His third sonata, which utilizes serialist procedures, is the most dissonant of the five sonatas. Its second movement, Bell, is perhaps the most radical movement in any of the sonatas: a single chord played 17 times, Walker’s attempt to capture the sound of a church bell he heard in Italy. Interestingly, the fourth sonata quotes (in a bi-tonal context) the spiritual “Sometimes I Feel Like a Motherless Child.” The single movement fifth shares the same musical and spiritual world as Messiaen’s works. There is an assured, rhapsodic lyricism that is often breathtakingly beautiful, wondrously played by Beck.
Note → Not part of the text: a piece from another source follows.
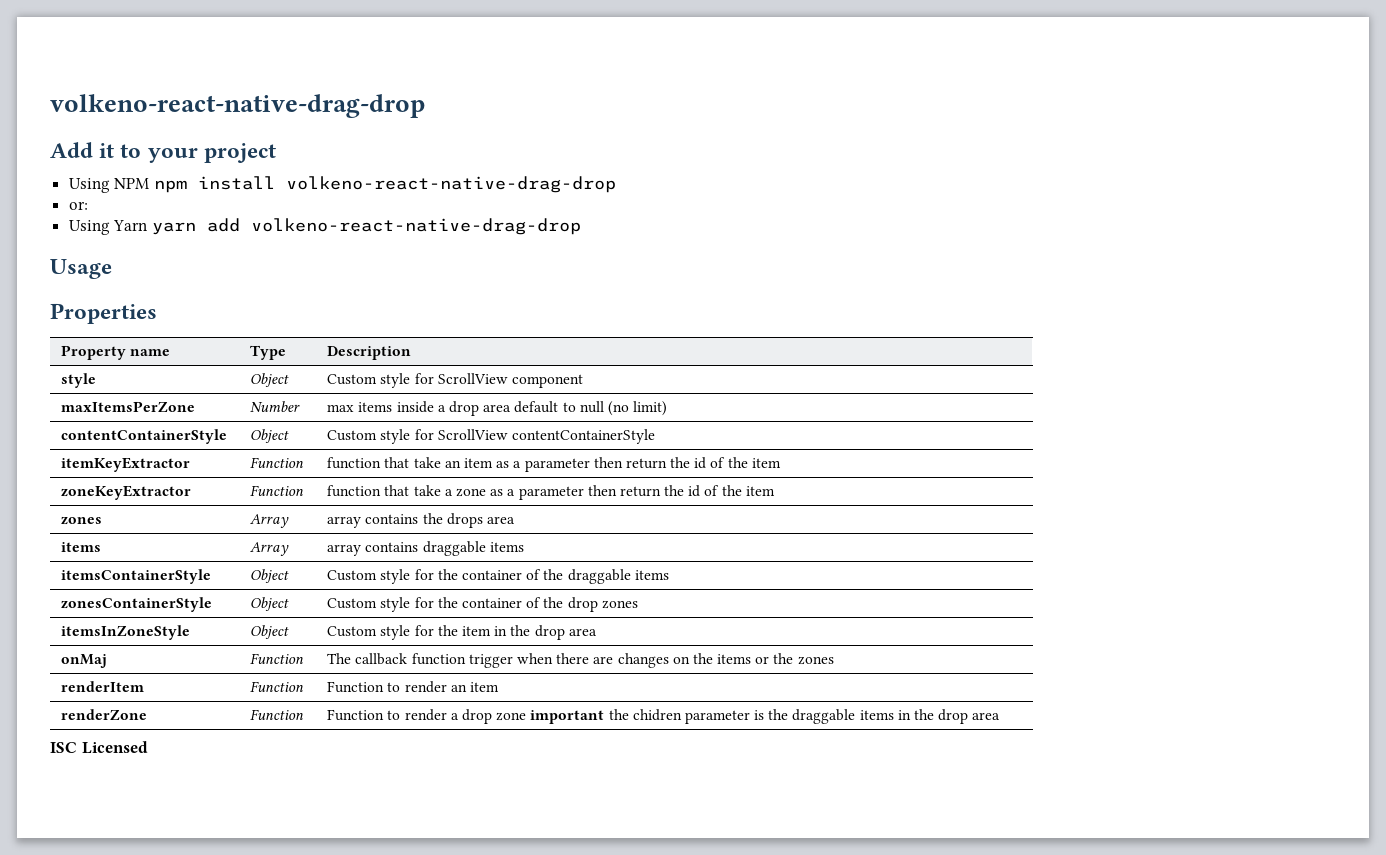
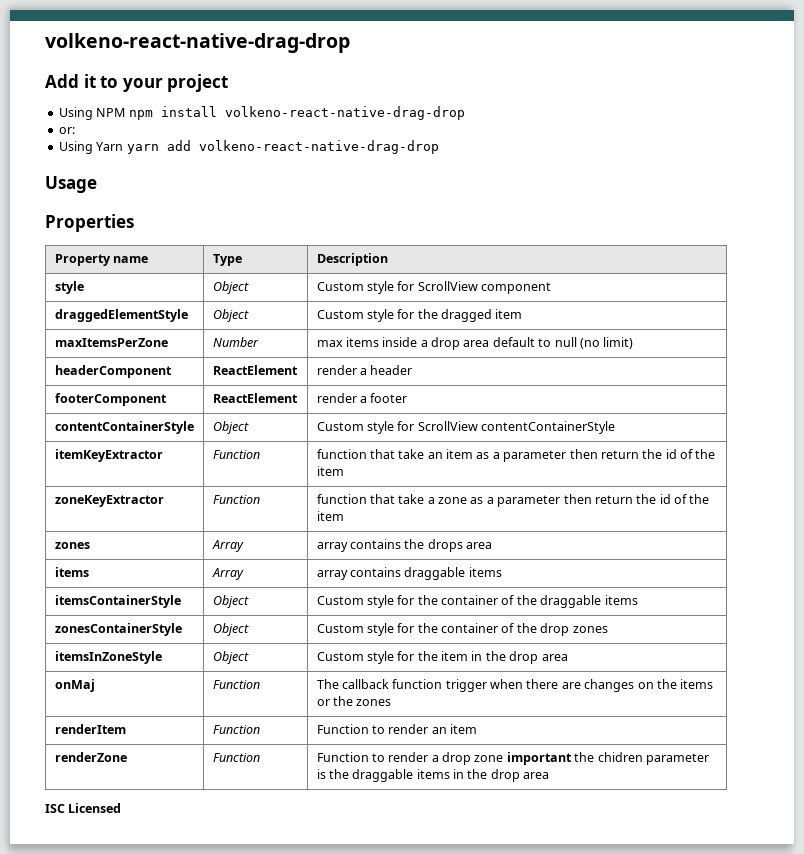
(583, 381) none -> [54,309,188,322] [212,309,249,322] [316,309,523,322] // draggedElementStyle | Object | Custom style for the dragged item
(668, 408) none -> [54,365,172,378] [212,365,298,375] [316,365,413,375] [54,393,167,406] [212,393,298,403] [316,393,408,403] // headerComponent | ReactElement | render a header // footerComponent | ReactElement | render a footer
In short, this is an important and long overdue recording. Why do these works not appear more often on recordings and concert programs? This is simply wonderful music. The recording is excellent, clear, and warmly resonant, with an impressively wide dynamic range. Beck’s Steinway has a wonderfully rich color from top to bottom.
My only frustration is that the recording, at 54 minutes, could have included other works, like “Prelude and Caprice” and “Spatial” variations. No matter, having these sonatas on one recording, in such exemplary performances is cause for celebration. Could Beck and Bridge now be persuaded to give us a new recording of Walker’s concertos?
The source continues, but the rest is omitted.